= Action item =
For this exercise, output exactly and only the lines running from the one with "COMME DES GARCONS WALLET SA8100 POLKA DOTS GREY: 6" through the final line of the data below, without pictures.

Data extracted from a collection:
########################################
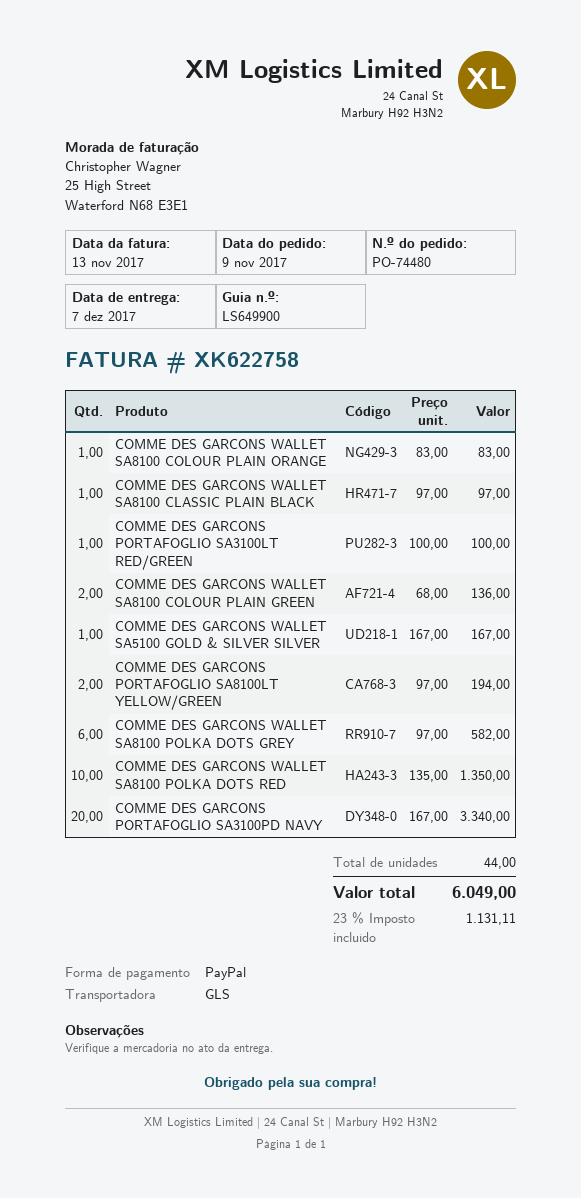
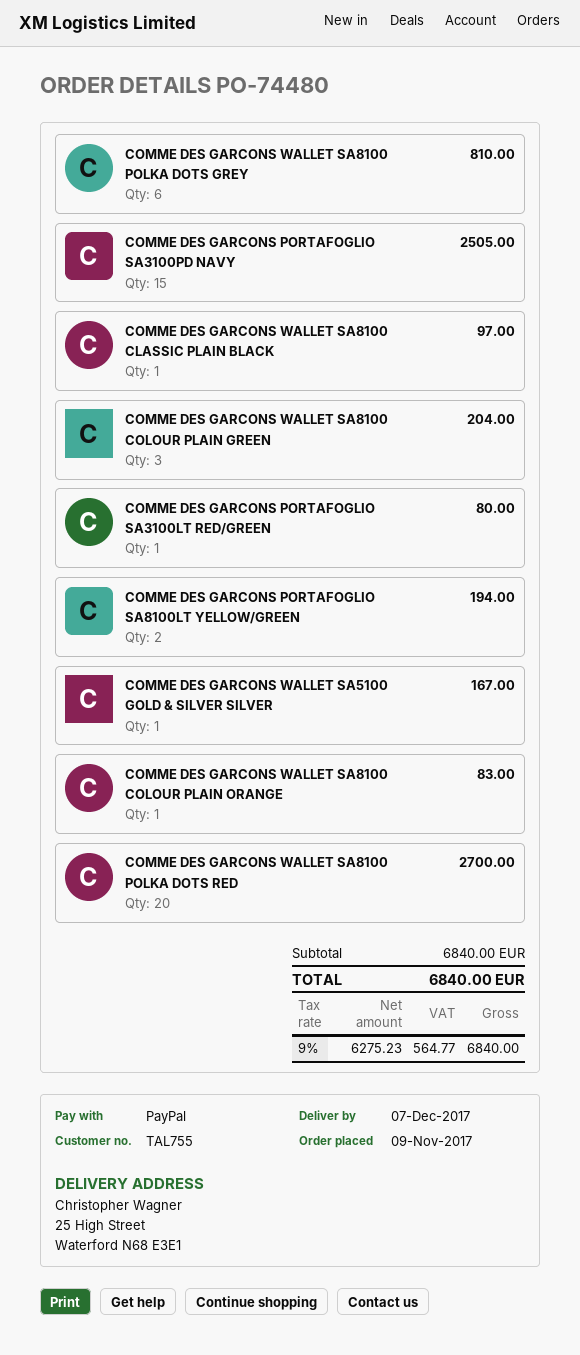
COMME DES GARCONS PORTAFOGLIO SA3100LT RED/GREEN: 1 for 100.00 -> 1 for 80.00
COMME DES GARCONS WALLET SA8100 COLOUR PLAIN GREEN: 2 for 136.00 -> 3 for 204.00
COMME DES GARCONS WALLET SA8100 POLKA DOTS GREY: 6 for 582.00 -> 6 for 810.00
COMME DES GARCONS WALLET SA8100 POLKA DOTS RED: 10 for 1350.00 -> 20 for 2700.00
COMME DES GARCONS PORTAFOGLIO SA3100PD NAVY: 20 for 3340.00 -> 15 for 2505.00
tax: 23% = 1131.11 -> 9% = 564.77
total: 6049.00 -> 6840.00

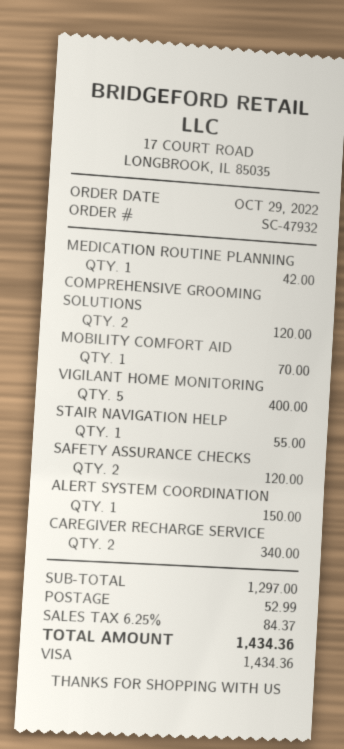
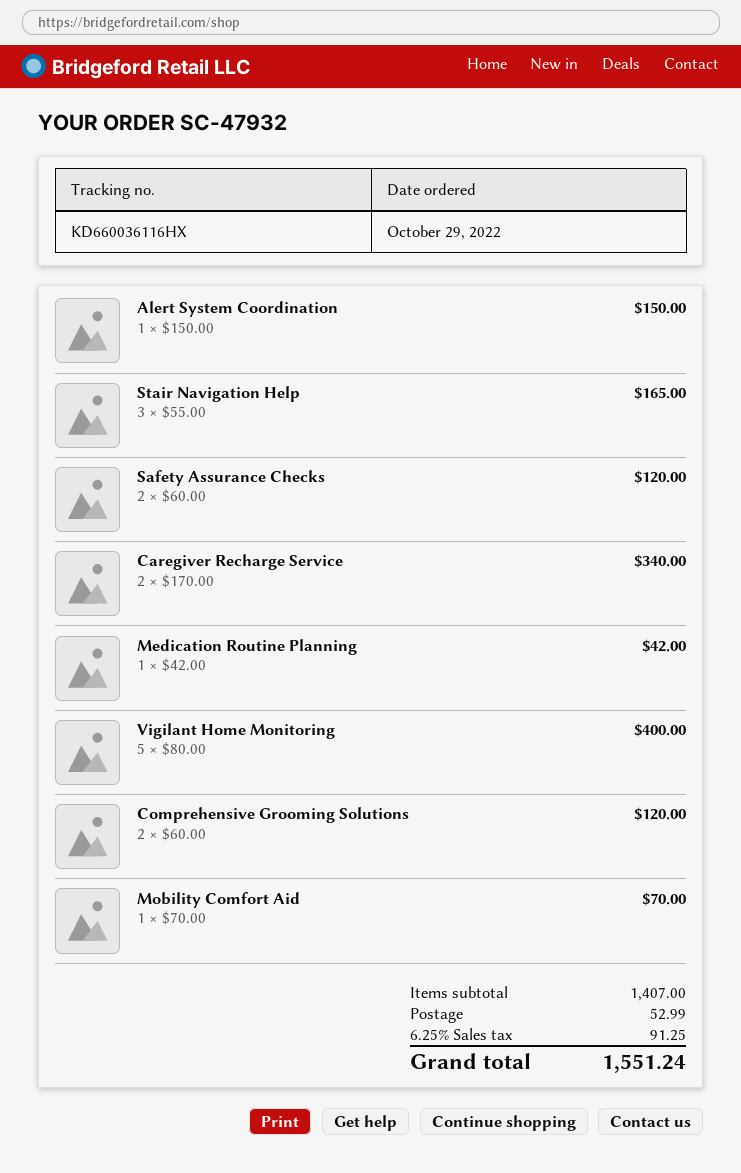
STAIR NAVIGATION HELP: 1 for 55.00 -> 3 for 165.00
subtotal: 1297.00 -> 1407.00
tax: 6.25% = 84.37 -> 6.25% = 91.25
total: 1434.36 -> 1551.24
########################################
= Exercise output =
COMME DES GARCONS WALLET SA8100 POLKA DOTS GREY: 6 for 582.00 -> 6 for 810.00
COMME DES GARCONS WALLET SA8100 POLKA DOTS RED: 10 for 1350.00 -> 20 for 2700.00
COMME DES GARCONS PORTAFOGLIO SA3100PD NAVY: 20 for 3340.00 -> 15 for 2505.00
tax: 23% = 1131.11 -> 9% = 564.77
total: 6049.00 -> 6840.00

STAIR NAVIGATION HELP: 1 for 55.00 -> 3 for 165.00
subtotal: 1297.00 -> 1407.00
tax: 6.25% = 84.37 -> 6.25% = 91.25
total: 1434.36 -> 1551.24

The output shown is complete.